Would you return exactly the lines below from the line with "(272, 643) none" through the line with "(450, 1328) none", both included, and nothing else, leaving out the pictures?

(PROVIDED RECORDS Opens)

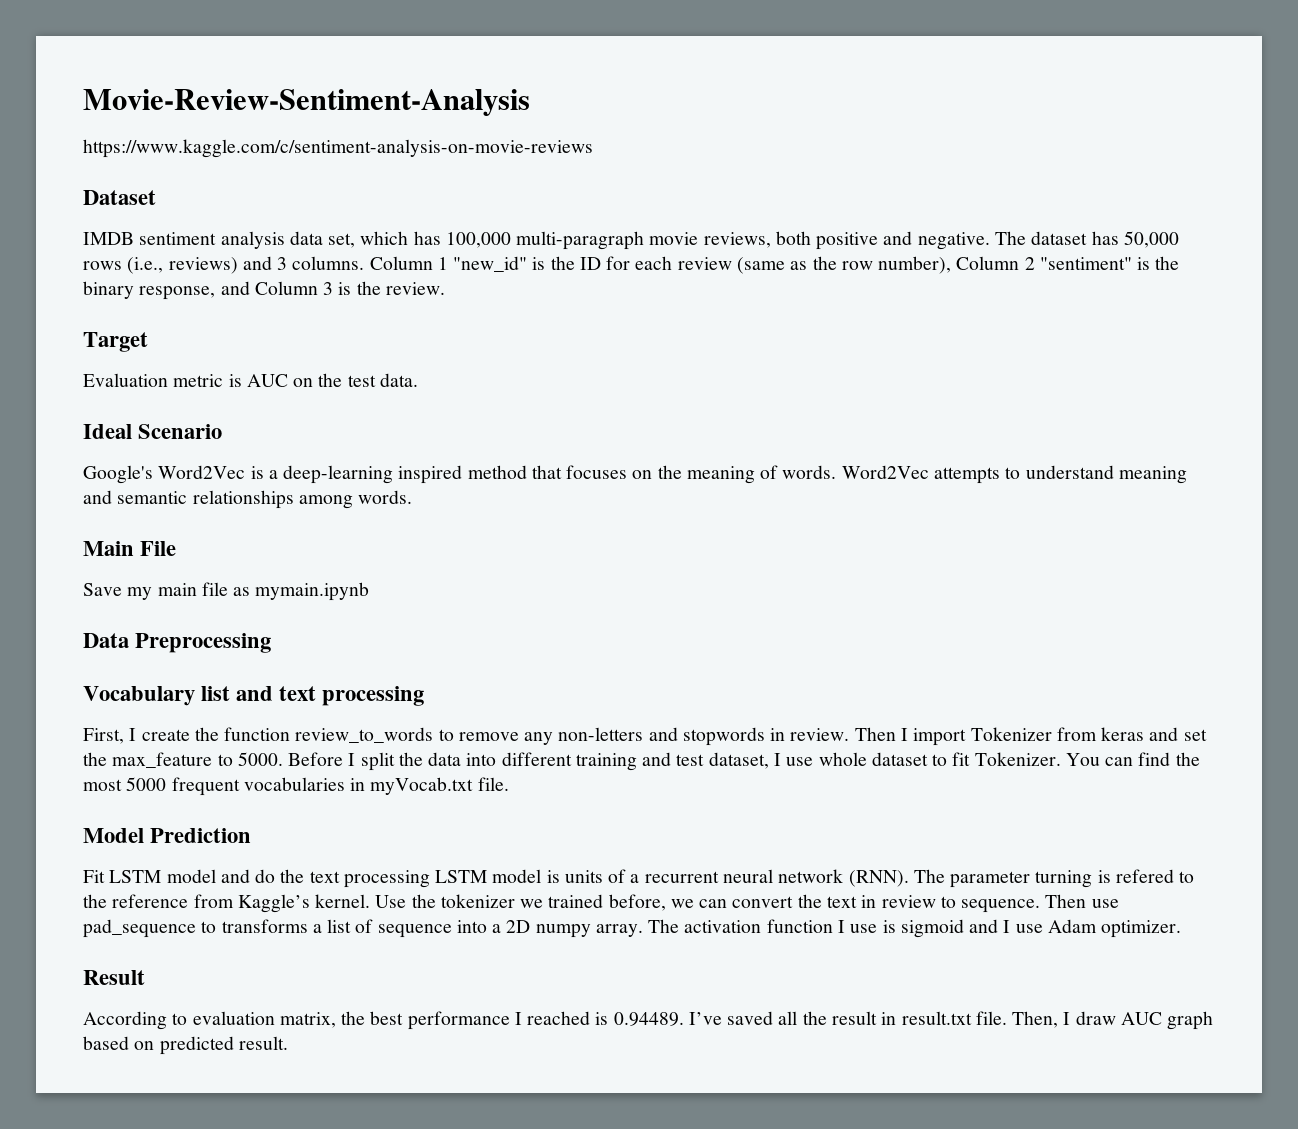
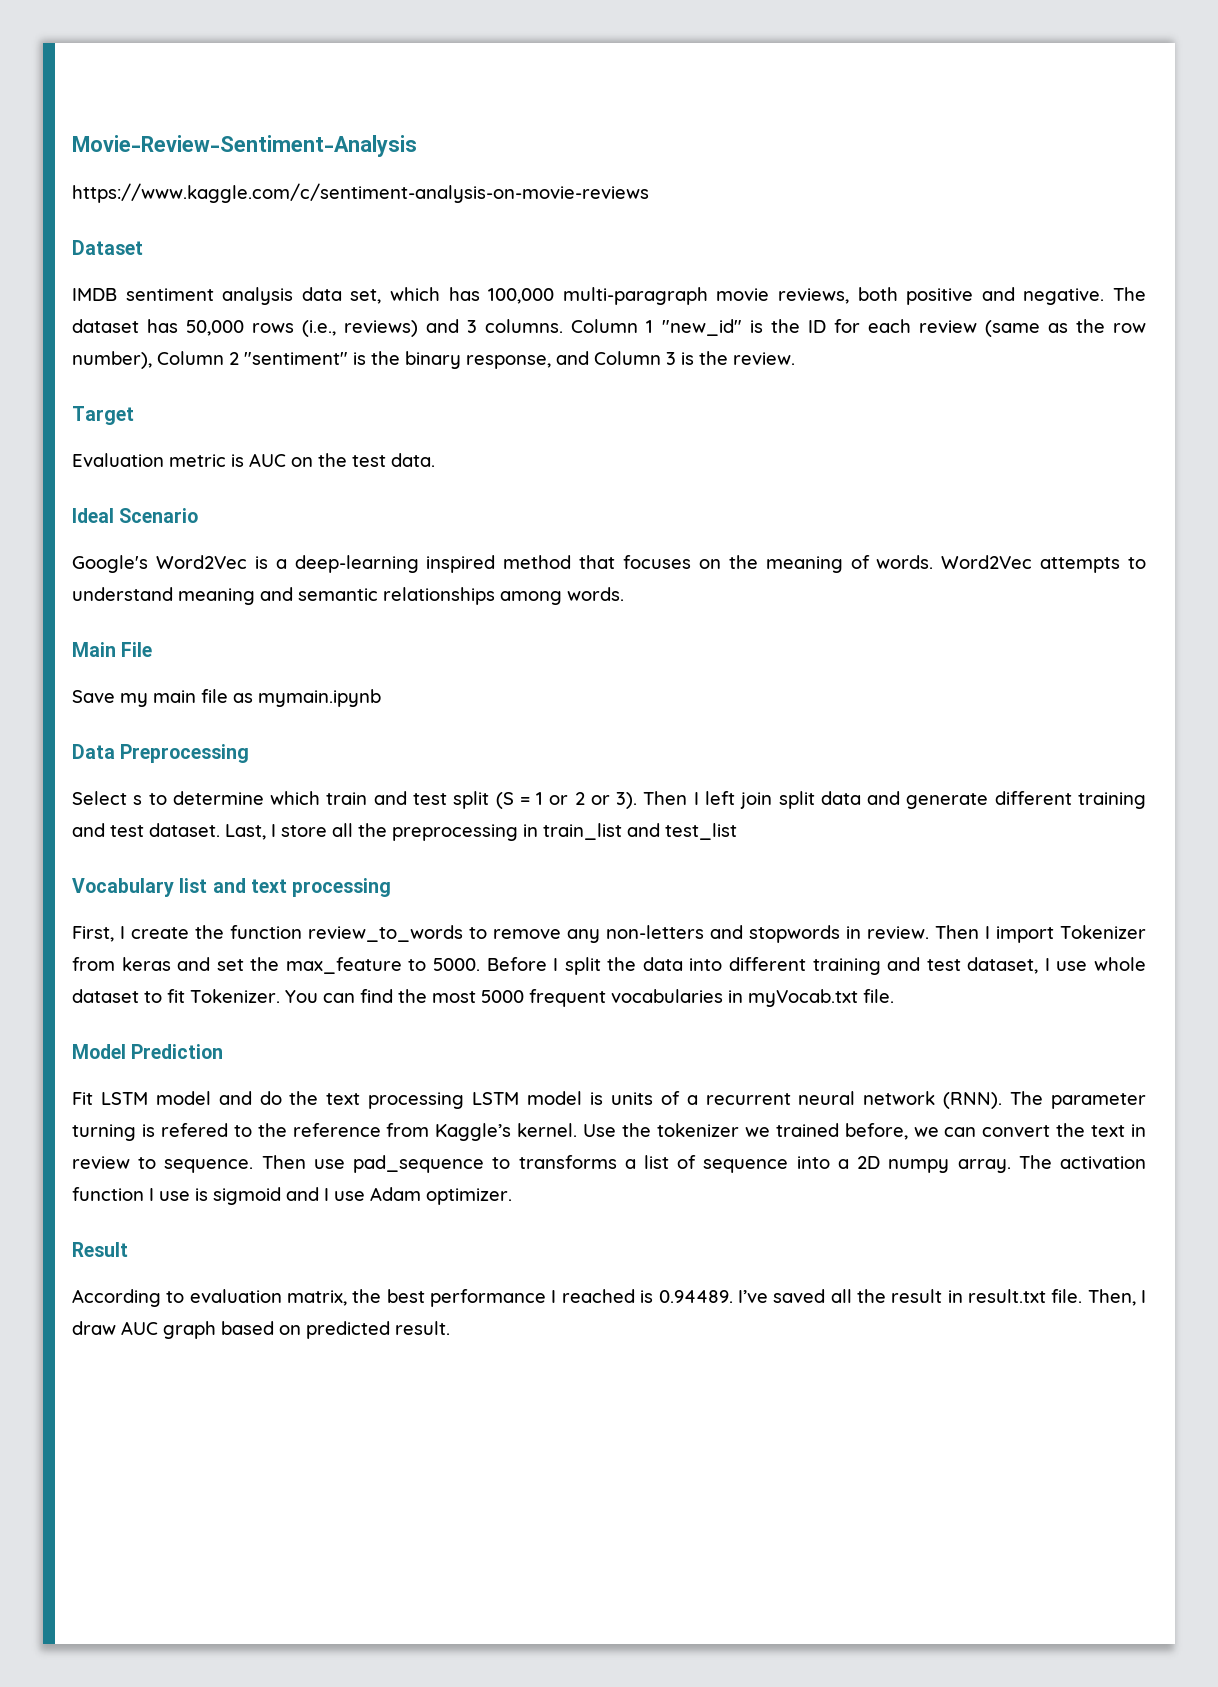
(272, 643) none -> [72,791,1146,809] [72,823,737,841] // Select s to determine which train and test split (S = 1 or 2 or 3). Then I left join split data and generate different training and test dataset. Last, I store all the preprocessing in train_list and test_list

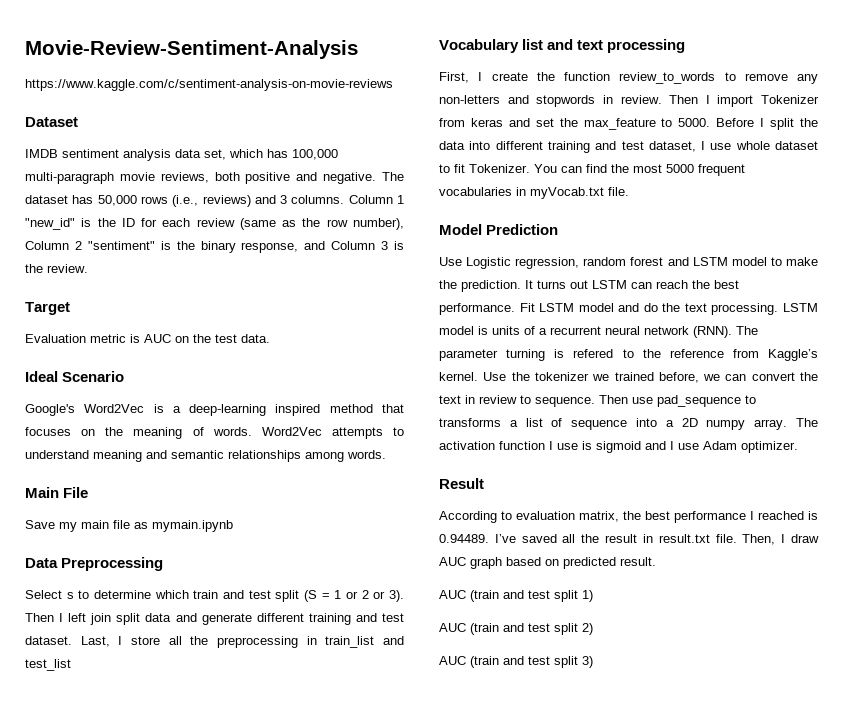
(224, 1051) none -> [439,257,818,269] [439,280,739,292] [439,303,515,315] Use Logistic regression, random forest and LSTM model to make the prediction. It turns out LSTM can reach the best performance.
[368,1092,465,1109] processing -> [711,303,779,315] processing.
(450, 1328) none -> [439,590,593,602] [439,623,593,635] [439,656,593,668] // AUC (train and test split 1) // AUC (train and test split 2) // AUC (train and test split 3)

(PROVIDED RECORDS Closes)
(PROVIDED RECORDS Opens)

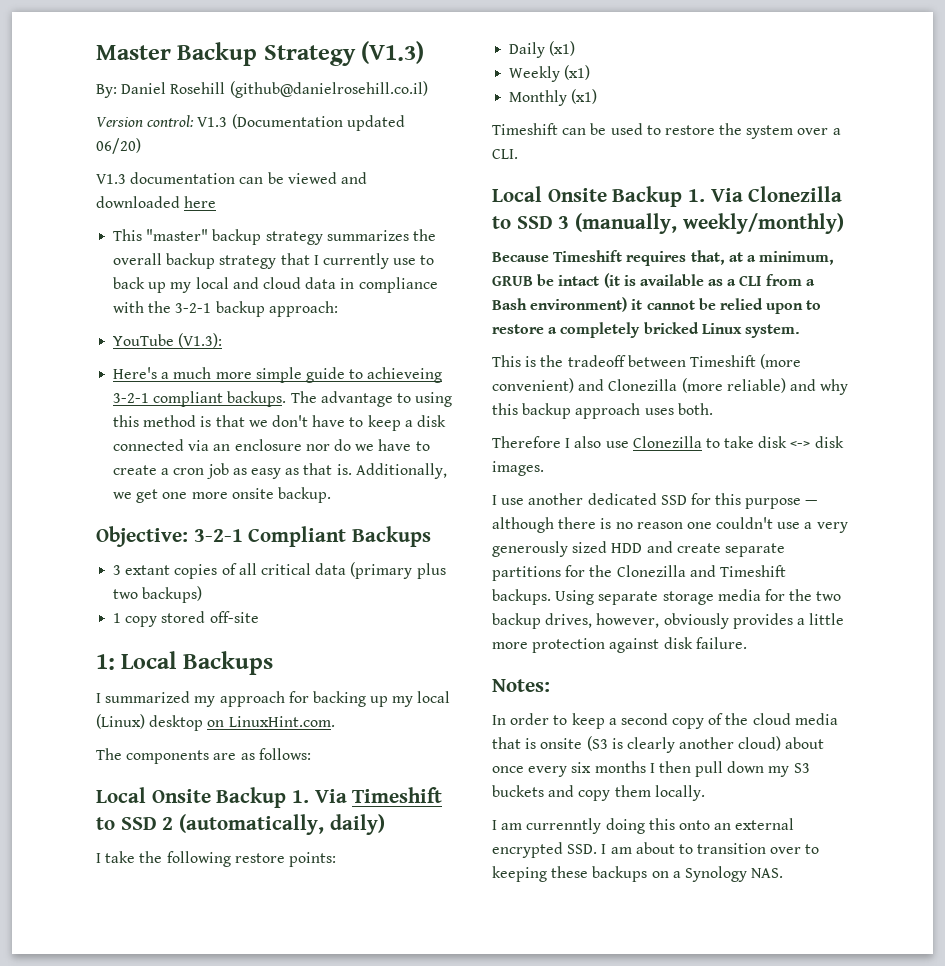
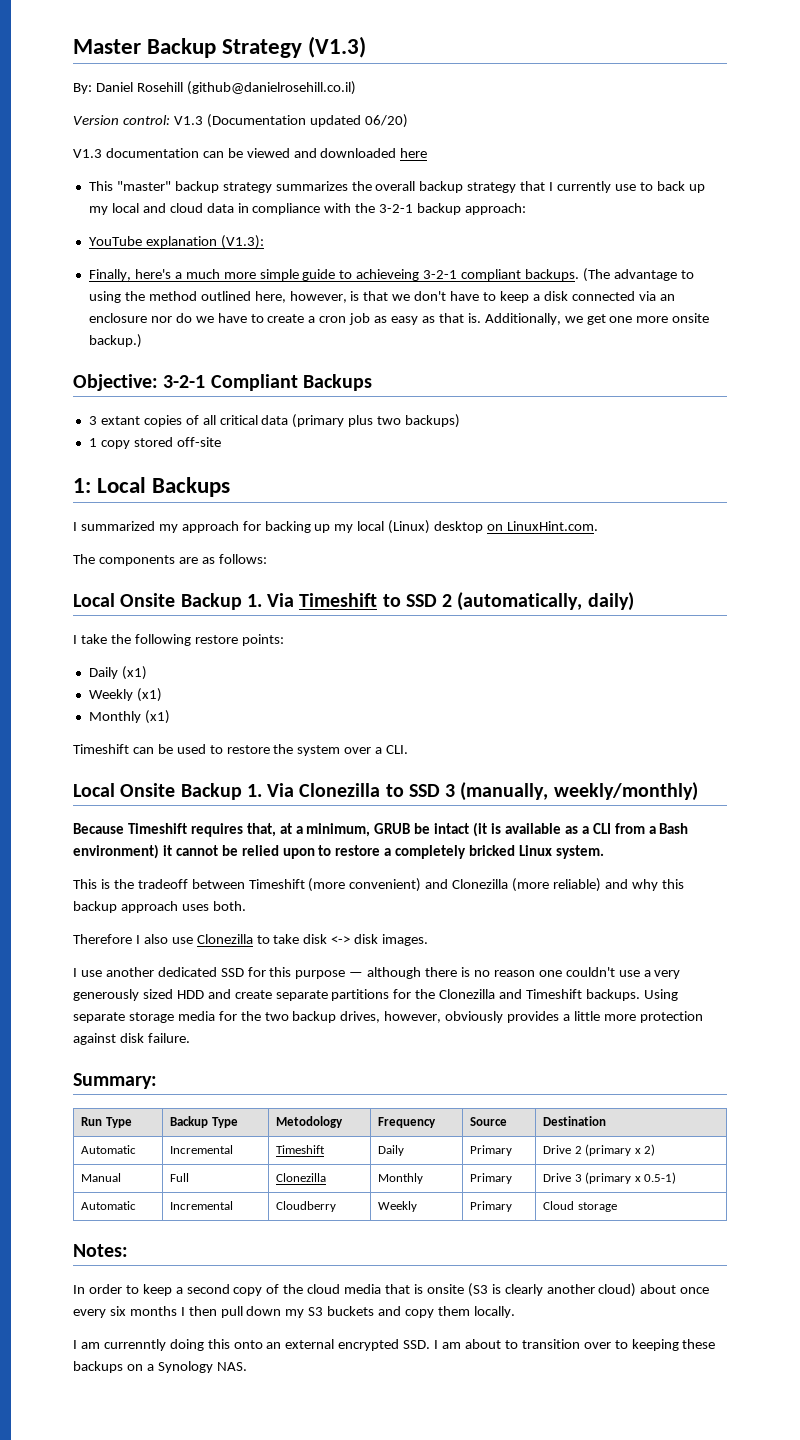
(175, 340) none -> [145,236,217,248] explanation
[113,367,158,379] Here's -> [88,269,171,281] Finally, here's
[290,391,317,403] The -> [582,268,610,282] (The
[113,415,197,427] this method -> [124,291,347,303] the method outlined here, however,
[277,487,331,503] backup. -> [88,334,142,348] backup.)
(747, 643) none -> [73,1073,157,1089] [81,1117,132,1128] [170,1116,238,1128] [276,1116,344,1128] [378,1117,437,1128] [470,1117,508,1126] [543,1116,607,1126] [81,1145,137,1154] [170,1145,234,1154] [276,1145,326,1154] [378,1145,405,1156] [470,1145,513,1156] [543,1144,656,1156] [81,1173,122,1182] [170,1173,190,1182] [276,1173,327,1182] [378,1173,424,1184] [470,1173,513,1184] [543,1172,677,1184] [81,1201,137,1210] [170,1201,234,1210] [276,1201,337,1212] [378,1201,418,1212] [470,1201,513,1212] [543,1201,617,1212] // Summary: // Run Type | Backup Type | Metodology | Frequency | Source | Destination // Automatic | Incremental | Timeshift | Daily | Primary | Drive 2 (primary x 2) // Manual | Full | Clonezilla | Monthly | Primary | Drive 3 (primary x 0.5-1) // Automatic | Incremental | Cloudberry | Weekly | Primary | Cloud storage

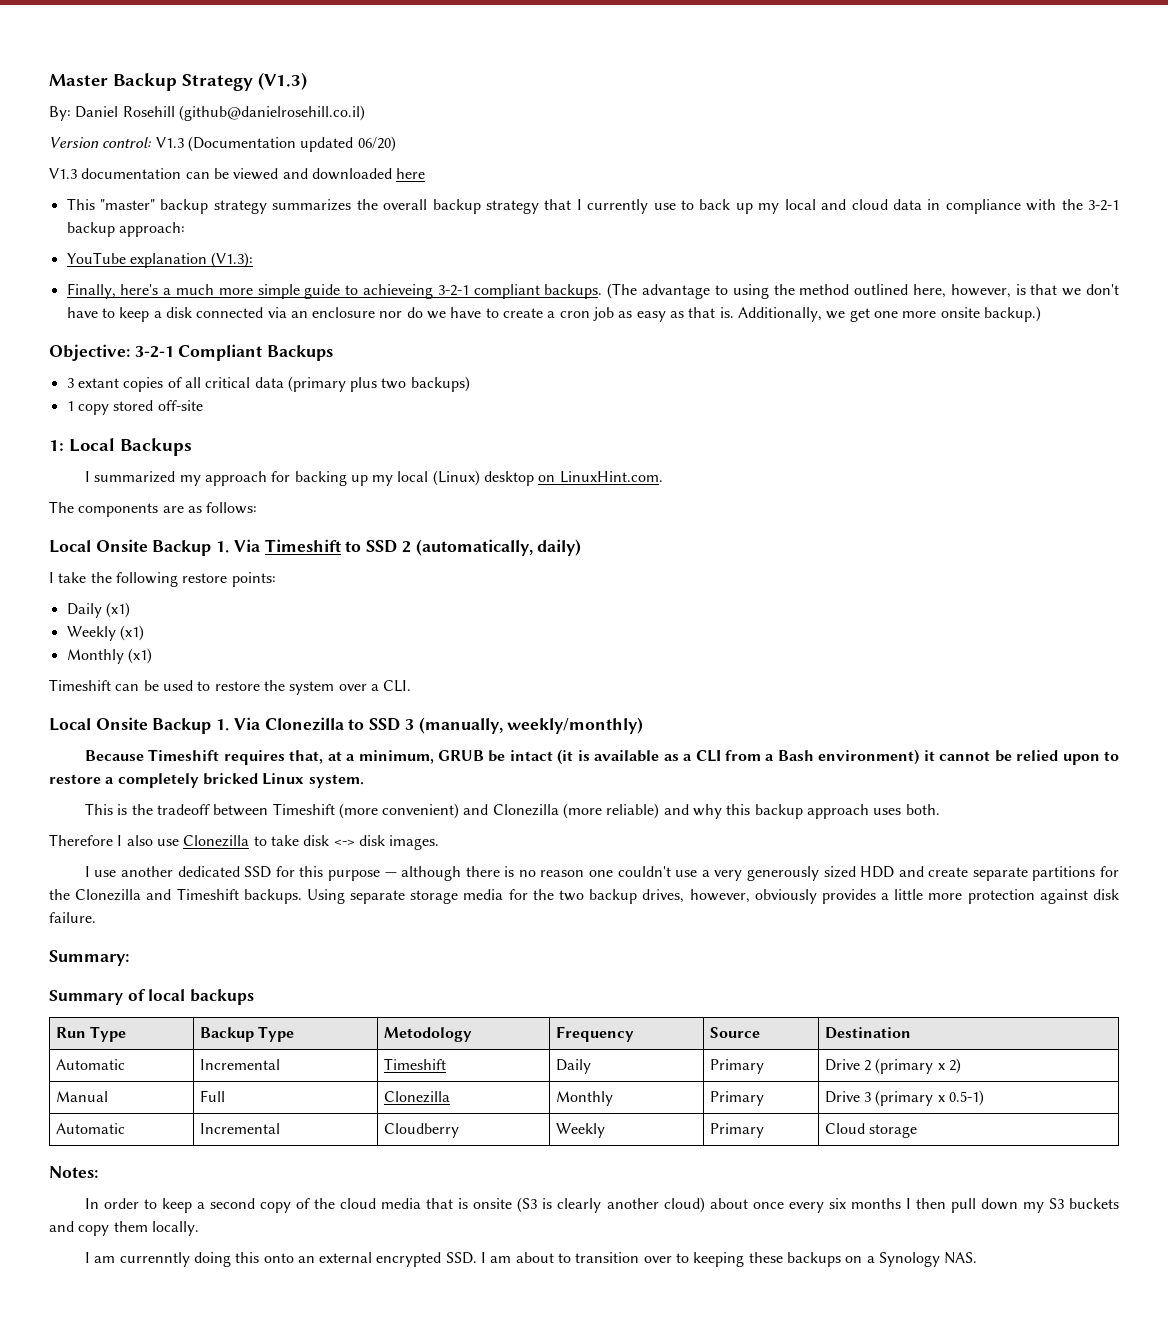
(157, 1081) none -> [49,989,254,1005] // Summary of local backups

(PROVIDED RECORDS Closes)

■ RESPONSE AREA ■
(272, 643) none -> [72,791,1146,809] [72,823,737,841] // Select s to determine which train and test split (S = 1 or 2 or 3). Then I left join split data and generate different training and test dataset. Last, I store all the preprocessing in train_list and test_list

(224, 1051) none -> [439,257,818,269] [439,280,739,292] [439,303,515,315] Use Logistic regression, random forest and LSTM model to make the prediction. It turns out LSTM can reach the best performance.
[368,1092,465,1109] processing -> [711,303,779,315] processing.
(450, 1328) none -> [439,590,593,602] [439,623,593,635] [439,656,593,668] // AUC (train and test split 1) // AUC (train and test split 2) // AUC (train and test split 3)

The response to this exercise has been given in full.